* **Directions for this task**: Copy nothing from the entries below except the lines from the one containing "- For instance, an" through the one containing "that aren't traded liquidly.", and copy those exactly.
#### Task input
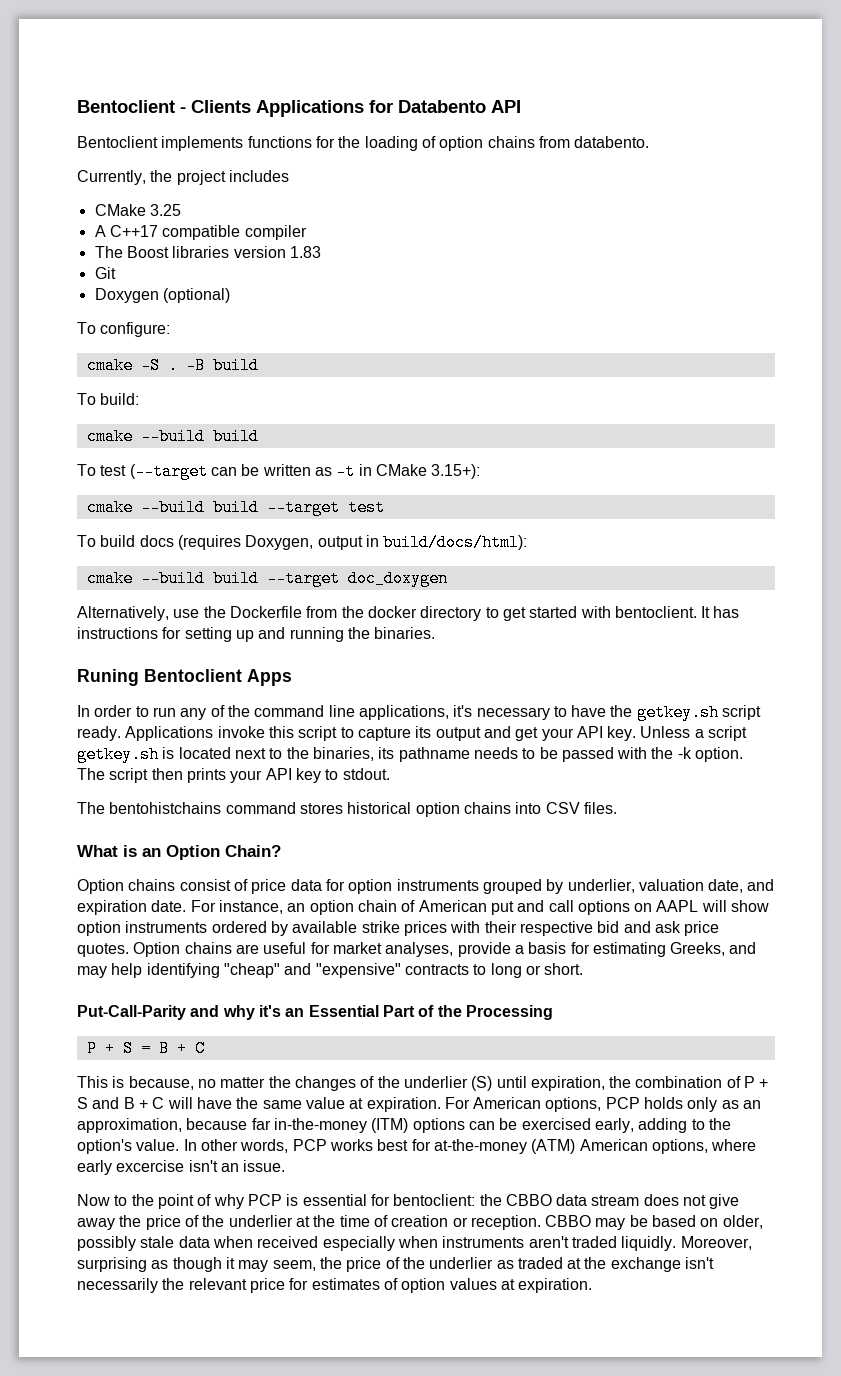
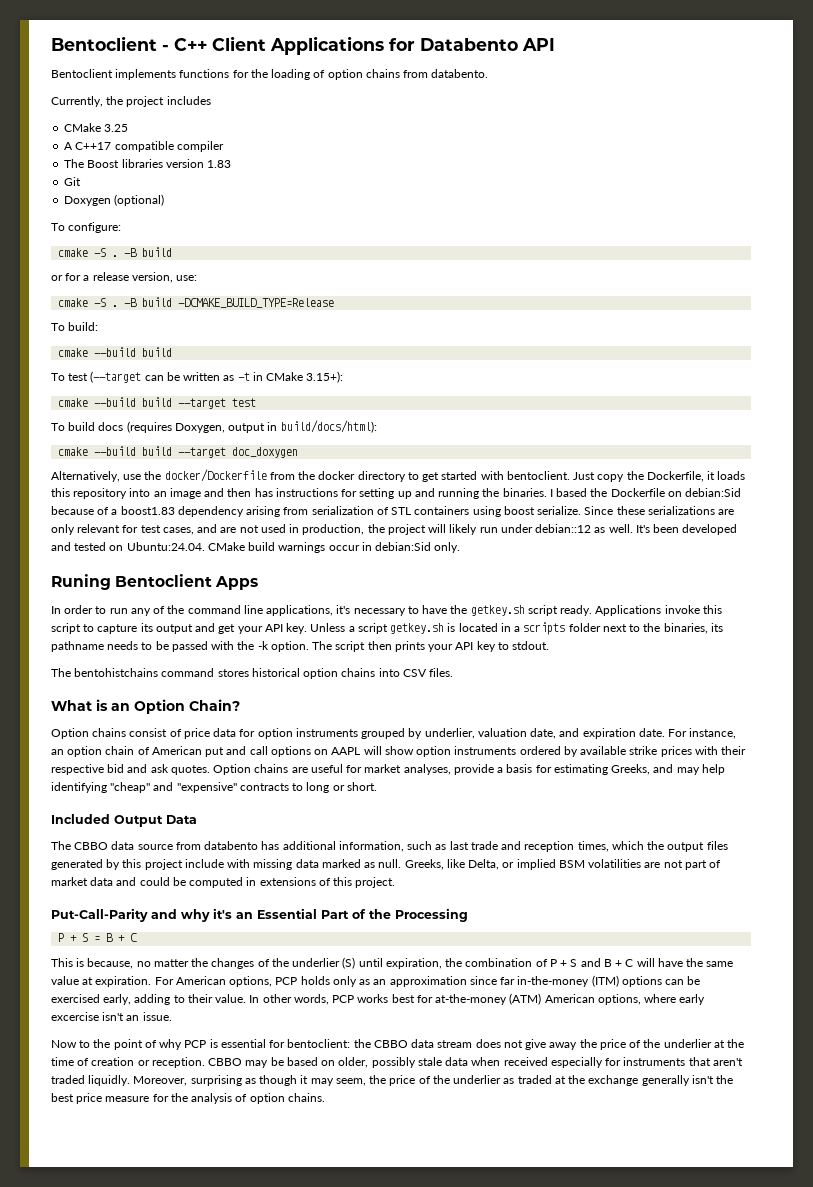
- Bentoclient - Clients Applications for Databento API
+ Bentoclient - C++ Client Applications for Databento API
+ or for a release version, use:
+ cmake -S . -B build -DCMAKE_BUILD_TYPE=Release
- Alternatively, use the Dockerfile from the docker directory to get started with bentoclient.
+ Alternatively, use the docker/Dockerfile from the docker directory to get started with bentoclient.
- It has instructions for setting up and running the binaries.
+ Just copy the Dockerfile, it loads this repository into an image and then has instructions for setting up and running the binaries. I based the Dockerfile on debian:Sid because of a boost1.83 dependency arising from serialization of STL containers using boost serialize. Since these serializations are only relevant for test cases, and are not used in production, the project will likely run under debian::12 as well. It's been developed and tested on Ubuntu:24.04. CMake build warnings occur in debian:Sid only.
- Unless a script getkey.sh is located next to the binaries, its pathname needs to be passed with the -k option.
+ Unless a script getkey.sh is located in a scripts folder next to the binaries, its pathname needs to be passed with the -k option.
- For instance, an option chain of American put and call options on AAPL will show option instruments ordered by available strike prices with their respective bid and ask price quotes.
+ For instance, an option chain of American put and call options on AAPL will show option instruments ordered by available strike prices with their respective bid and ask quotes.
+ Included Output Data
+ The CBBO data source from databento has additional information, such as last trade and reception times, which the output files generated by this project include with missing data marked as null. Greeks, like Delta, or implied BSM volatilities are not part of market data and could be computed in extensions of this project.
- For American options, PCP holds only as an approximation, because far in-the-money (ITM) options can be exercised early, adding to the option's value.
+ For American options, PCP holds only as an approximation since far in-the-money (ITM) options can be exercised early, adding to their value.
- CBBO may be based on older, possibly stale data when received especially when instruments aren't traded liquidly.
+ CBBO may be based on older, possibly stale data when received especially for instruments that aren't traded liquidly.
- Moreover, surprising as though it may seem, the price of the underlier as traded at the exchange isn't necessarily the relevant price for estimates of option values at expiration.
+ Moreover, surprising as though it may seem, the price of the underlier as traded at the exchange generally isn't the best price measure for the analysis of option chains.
########
* **Task output**:
- For instance, an option chain of American put and call options on AAPL will show option instruments ordered by available strike prices with their respective bid and ask price quotes.
+ For instance, an option chain of American put and call options on AAPL will show option instruments ordered by available strike prices with their respective bid and ask quotes.
+ Included Output Data
+ The CBBO data source from databento has additional information, such as last trade and reception times, which the output files generated by this project include with missing data marked as null. Greeks, like Delta, or implied BSM volatilities are not part of market data and could be computed in extensions of this project.
- For American options, PCP holds only as an approximation, because far in-the-money (ITM) options can be exercised early, adding to the option's value.
+ For American options, PCP holds only as an approximation since far in-the-money (ITM) options can be exercised early, adding to their value.
- CBBO may be based on older, possibly stale data when received especially when instruments aren't traded liquidly.
+ CBBO may be based on older, possibly stale data when received especially for instruments that aren't traded liquidly.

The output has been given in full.